Please transcribe the data exactly as shown, skipping the images.

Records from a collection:
※

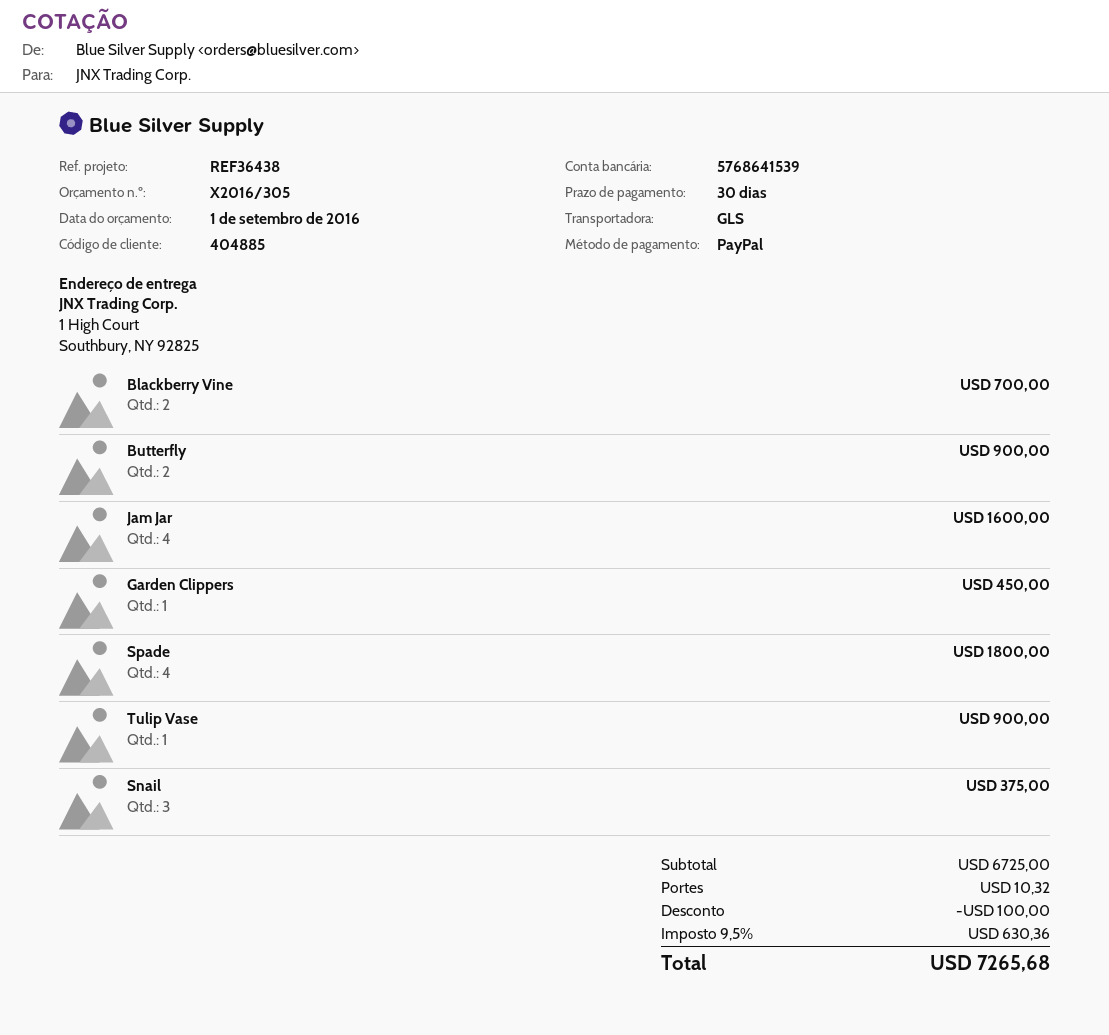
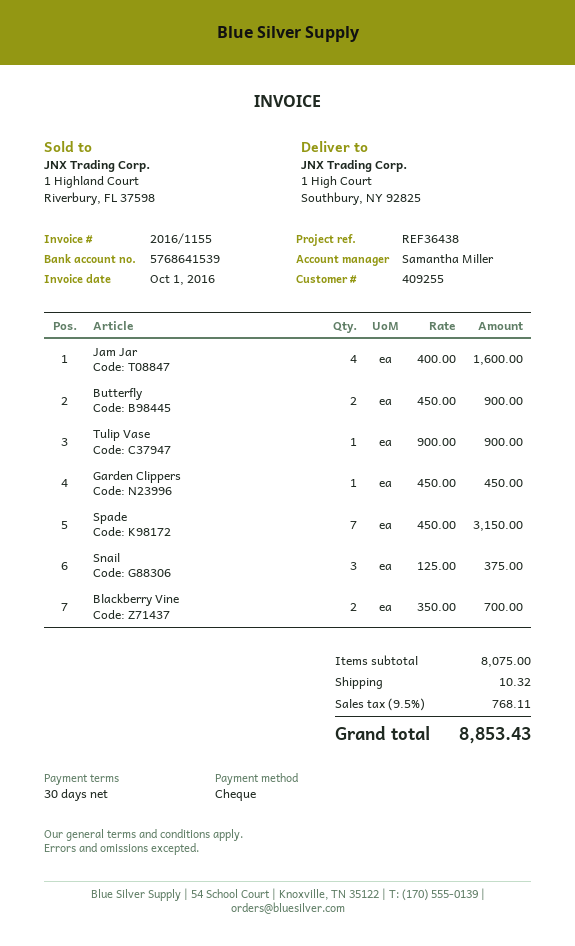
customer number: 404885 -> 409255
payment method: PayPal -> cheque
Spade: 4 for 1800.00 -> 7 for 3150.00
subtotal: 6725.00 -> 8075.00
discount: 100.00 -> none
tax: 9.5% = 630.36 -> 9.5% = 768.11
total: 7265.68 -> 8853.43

※

FINISHED EXERCISE:
customer number: 404885 -> 409255
payment method: PayPal -> cheque
Spade: 4 for 1800.00 -> 7 for 3150.00
subtotal: 6725.00 -> 8075.00
discount: 100.00 -> none
tax: 9.5% = 630.36 -> 9.5% = 768.11
total: 7265.68 -> 8853.43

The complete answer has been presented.